Directions for this task: Return the entries exactly. Images are not part of the copy.

:: Study material ::

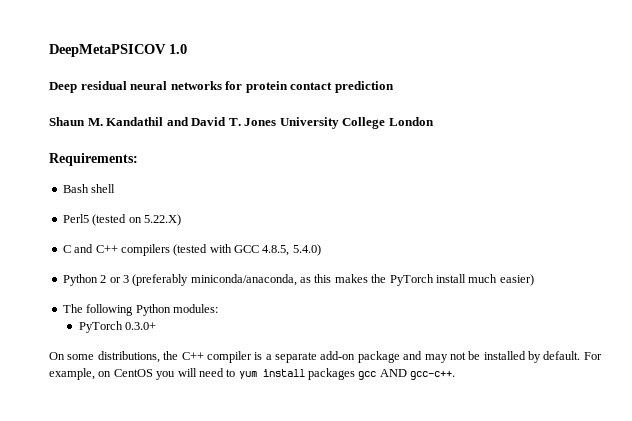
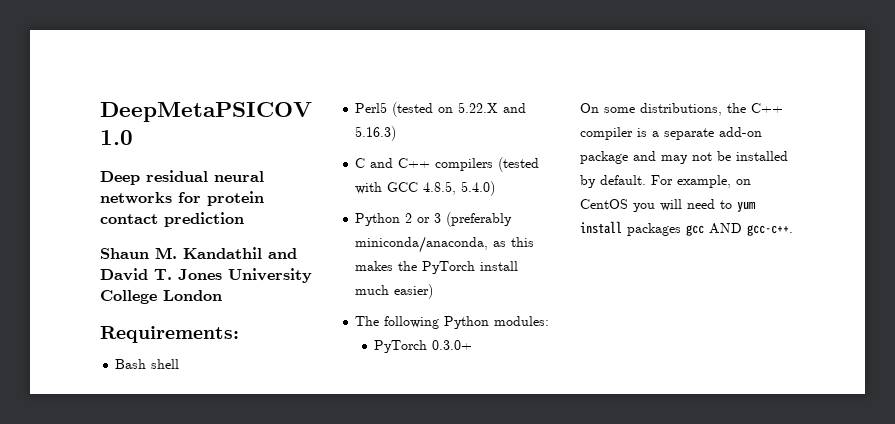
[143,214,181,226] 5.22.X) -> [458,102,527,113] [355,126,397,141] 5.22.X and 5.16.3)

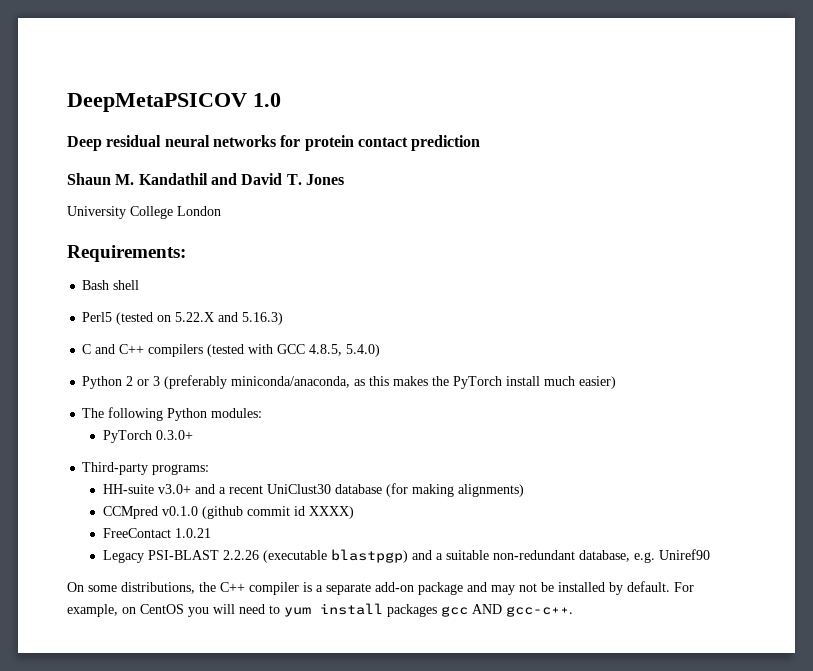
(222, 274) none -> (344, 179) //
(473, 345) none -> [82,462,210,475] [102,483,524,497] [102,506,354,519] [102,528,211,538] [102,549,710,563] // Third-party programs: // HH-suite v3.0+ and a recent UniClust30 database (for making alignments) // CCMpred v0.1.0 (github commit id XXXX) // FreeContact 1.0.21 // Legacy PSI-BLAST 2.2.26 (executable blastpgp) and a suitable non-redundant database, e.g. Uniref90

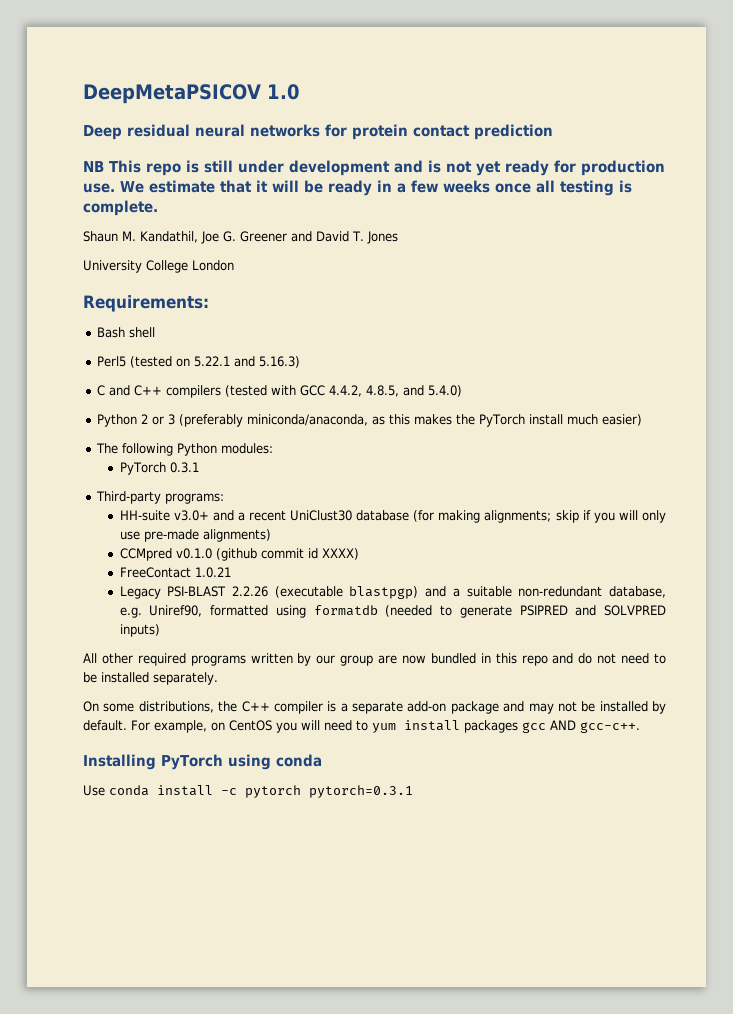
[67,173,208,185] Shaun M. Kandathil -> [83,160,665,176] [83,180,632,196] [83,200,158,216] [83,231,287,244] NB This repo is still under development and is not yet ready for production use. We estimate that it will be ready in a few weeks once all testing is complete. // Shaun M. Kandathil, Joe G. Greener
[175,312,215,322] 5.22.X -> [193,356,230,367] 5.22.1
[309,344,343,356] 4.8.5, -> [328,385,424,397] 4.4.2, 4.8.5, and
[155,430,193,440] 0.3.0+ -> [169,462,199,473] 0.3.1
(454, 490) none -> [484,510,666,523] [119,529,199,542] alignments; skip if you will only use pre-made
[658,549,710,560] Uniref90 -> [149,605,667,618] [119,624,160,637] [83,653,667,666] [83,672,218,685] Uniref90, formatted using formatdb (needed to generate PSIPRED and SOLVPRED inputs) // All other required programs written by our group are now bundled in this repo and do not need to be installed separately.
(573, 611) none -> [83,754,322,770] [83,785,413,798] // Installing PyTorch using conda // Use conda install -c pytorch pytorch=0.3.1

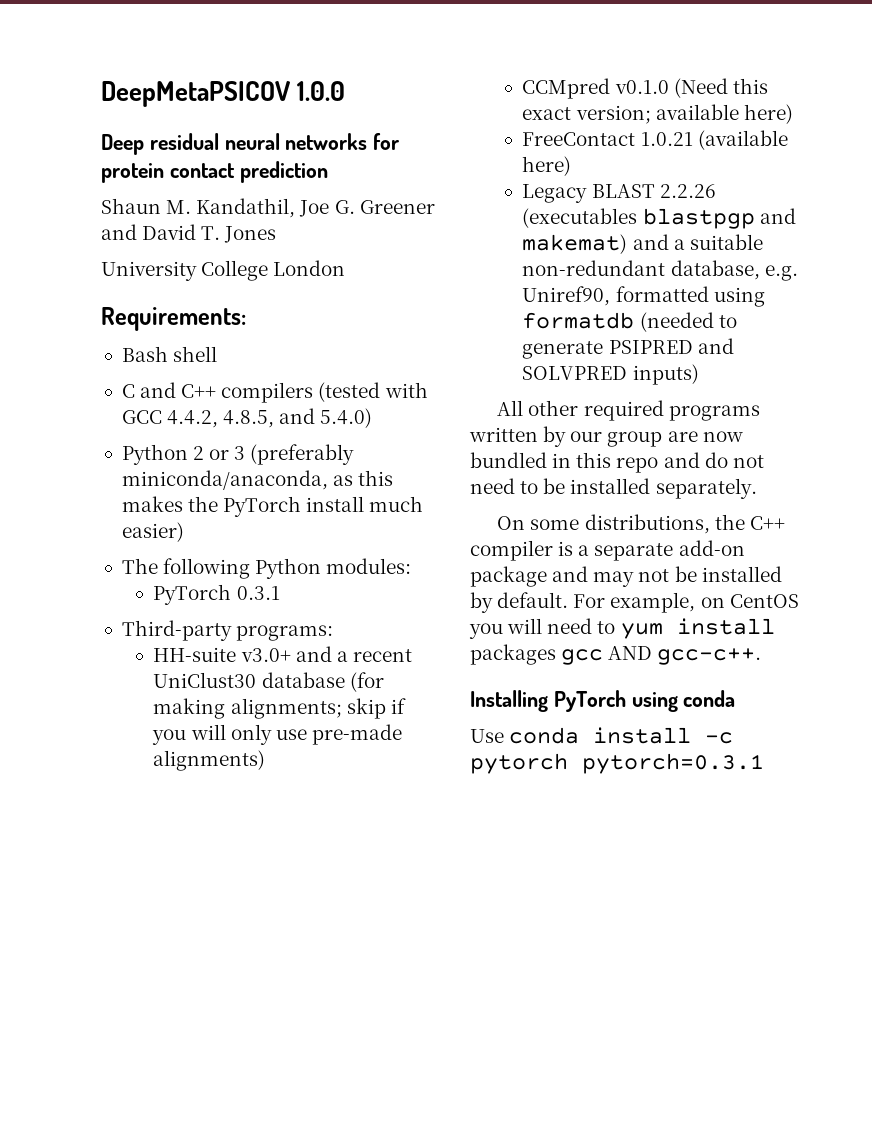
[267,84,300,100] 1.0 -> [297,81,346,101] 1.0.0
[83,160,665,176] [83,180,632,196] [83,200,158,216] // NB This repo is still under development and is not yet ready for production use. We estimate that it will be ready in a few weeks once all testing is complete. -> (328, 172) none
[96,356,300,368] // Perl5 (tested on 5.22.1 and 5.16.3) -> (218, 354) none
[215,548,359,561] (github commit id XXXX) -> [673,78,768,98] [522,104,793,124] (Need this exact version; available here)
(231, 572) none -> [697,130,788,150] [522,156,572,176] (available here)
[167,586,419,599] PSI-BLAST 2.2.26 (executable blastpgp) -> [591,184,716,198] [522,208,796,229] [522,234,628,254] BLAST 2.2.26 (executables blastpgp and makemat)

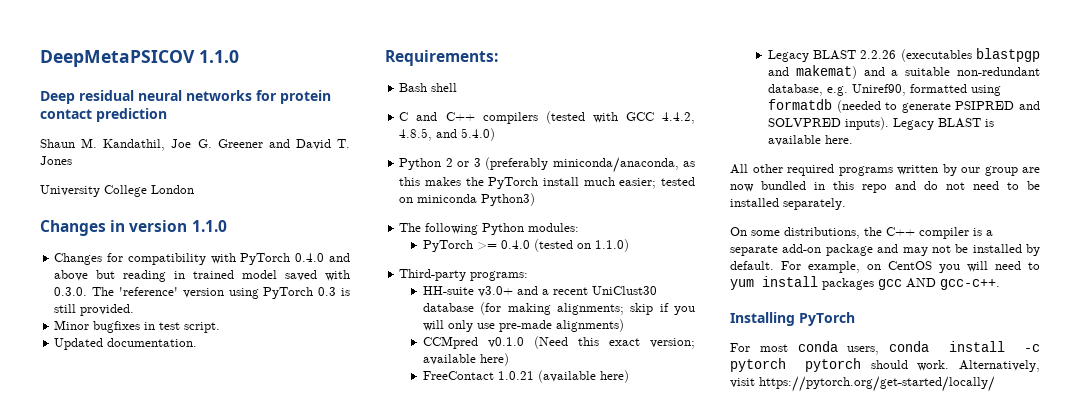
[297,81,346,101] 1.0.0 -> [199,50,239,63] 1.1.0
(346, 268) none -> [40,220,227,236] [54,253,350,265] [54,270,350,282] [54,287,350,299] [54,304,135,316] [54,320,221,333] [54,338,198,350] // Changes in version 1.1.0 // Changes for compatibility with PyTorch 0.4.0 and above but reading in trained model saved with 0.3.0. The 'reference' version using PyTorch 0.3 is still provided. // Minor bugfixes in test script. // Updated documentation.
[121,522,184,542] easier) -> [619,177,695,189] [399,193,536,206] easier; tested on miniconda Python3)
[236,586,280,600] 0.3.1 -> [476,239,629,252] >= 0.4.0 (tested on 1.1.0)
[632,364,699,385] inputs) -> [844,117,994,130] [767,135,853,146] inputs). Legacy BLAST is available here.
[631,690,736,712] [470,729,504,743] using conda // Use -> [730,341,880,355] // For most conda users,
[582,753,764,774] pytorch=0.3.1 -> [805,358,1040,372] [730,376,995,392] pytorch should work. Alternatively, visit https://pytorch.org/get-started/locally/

:::

Expected output:
[143,214,181,226] 5.22.X) -> [458,102,527,113] [355,126,397,141] 5.22.X and 5.16.3)

(222, 274) none -> (344, 179) //
(473, 345) none -> [82,462,210,475] [102,483,524,497] [102,506,354,519] [102,528,211,538] [102,549,710,563] // Third-party programs: // HH-suite v3.0+ and a recent UniClust30 database (for making alignments) // CCMpred v0.1.0 (github commit id XXXX) // FreeContact 1.0.21 // Legacy PSI-BLAST 2.2.26 (executable blastpgp) and a suitable non-redundant database, e.g. Uniref90

[67,173,208,185] Shaun M. Kandathil -> [83,160,665,176] [83,180,632,196] [83,200,158,216] [83,231,287,244] NB This repo is still under development and is not yet ready for production use. We estimate that it will be ready in a few weeks once all testing is complete. // Shaun M. Kandathil, Joe G. Greener
[175,312,215,322] 5.22.X -> [193,356,230,367] 5.22.1
[309,344,343,356] 4.8.5, -> [328,385,424,397] 4.4.2, 4.8.5, and
[155,430,193,440] 0.3.0+ -> [169,462,199,473] 0.3.1
(454, 490) none -> [484,510,666,523] [119,529,199,542] alignments; skip if you will only use pre-made
[658,549,710,560] Uniref90 -> [149,605,667,618] [119,624,160,637] [83,653,667,666] [83,672,218,685] Uniref90, formatted using formatdb (needed to generate PSIPRED and SOLVPRED inputs) // All other required programs written by our group are now bundled in this repo and do not need to be installed separately.
(573, 611) none -> [83,754,322,770] [83,785,413,798] // Installing PyTorch using conda // Use conda install -c pytorch pytorch=0.3.1

[267,84,300,100] 1.0 -> [297,81,346,101] 1.0.0
[83,160,665,176] [83,180,632,196] [83,200,158,216] // NB This repo is still under development and is not yet ready for production use. We estimate that it will be ready in a few weeks once all testing is complete. -> (328, 172) none
[96,356,300,368] // Perl5 (tested on 5.22.1 and 5.16.3) -> (218, 354) none
[215,548,359,561] (github commit id XXXX) -> [673,78,768,98] [522,104,793,124] (Need this exact version; available here)
(231, 572) none -> [697,130,788,150] [522,156,572,176] (available here)
[167,586,419,599] PSI-BLAST 2.2.26 (executable blastpgp) -> [591,184,716,198] [522,208,796,229] [522,234,628,254] BLAST 2.2.26 (executables blastpgp and makemat)

[297,81,346,101] 1.0.0 -> [199,50,239,63] 1.1.0
(346, 268) none -> [40,220,227,236] [54,253,350,265] [54,270,350,282] [54,287,350,299] [54,304,135,316] [54,320,221,333] [54,338,198,350] // Changes in version 1.1.0 // Changes for compatibility with PyTorch 0.4.0 and above but reading in trained model saved with 0.3.0. The 'reference' version using PyTorch 0.3 is still provided. // Minor bugfixes in test script. // Updated documentation.
[121,522,184,542] easier) -> [619,177,695,189] [399,193,536,206] easier; tested on miniconda Python3)
[236,586,280,600] 0.3.1 -> [476,239,629,252] >= 0.4.0 (tested on 1.1.0)
[632,364,699,385] inputs) -> [844,117,994,130] [767,135,853,146] inputs). Legacy BLAST is available here.
[631,690,736,712] [470,729,504,743] using conda // Use -> [730,341,880,355] // For most conda users,
[582,753,764,774] pytorch=0.3.1 -> [805,358,1040,372] [730,376,995,392] pytorch should work. Alternatively, visit https://pytorch.org/get-started/locally/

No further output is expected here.